My Christmas cactus is about 40+ years old. It is currently living in a pot that is 12" in diameter and 11" high.  The main stems are looking brown and brittle.  There is still green further out on the stems.  
Do think there is still hope for it or should I try to propagate some new plants?
Thank you.


I'm going to assume you don't know about these plants, so if I say something which sounds obvious or that you already know, I ask in advance that you pls. excuse me.

Xmas cacti are jungle cacti, not desert cacti (as some folks mistake them), so they want & need water. They naturally grow in the branches of trees in the tropics, so in these branches or crotches of trees as they're called, they don't really have soil, just leaves, debris & animal droppings that collect there. Key is that any water runs right through this debris & doesn't stay in the roots long at all. The roots of these plants can look surprisingly small & insignificant.

You may have the old variety of Christmas cactus called Schlumbergera x buckleyi . These do get woody stems with age. It is not a problem. Woody growth can be normal, just a sign of older growth. They are beautiful highly desirable plants.
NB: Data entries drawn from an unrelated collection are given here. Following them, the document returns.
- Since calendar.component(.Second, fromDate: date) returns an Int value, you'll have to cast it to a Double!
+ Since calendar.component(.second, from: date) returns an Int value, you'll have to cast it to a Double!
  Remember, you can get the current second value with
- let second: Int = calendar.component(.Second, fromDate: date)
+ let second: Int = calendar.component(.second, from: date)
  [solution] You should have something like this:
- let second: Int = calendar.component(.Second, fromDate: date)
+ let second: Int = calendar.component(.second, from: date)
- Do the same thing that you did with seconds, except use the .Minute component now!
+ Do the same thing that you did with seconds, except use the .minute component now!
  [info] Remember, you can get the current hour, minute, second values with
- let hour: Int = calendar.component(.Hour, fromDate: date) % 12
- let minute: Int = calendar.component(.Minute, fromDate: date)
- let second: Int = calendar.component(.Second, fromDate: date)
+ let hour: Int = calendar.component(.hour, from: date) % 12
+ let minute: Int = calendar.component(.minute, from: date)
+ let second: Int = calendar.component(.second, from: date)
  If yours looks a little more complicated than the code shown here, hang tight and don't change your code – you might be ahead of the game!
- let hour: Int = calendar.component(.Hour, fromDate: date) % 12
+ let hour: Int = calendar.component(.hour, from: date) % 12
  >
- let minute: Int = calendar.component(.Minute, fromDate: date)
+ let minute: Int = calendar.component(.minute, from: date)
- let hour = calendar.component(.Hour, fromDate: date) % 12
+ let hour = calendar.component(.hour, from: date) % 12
I suggest you take cuttings & start new ones; then repot the old, original plant as well. The leaves are referred to as segments or stems. It's recommended that a cutting should have 3-5 segments on each one cutting. I'd use small plastic pots, & place a number of cuttings around the outer edge of the pot & one or 2 in the center.

I just checked my reference book & confirmed that largish plants can be kept in smallish pots, say a plant 12" wide & maybe 8-10" high, could easily remain in a pot only 4-5" in diameter.

The mix should be something like African violet soil readily available at nurseries, box stores, etc. w/ added perlite, say 1/3 perlite to 2/3 AV soil. This will make for light & airy mix, fast draining which is what these plants need.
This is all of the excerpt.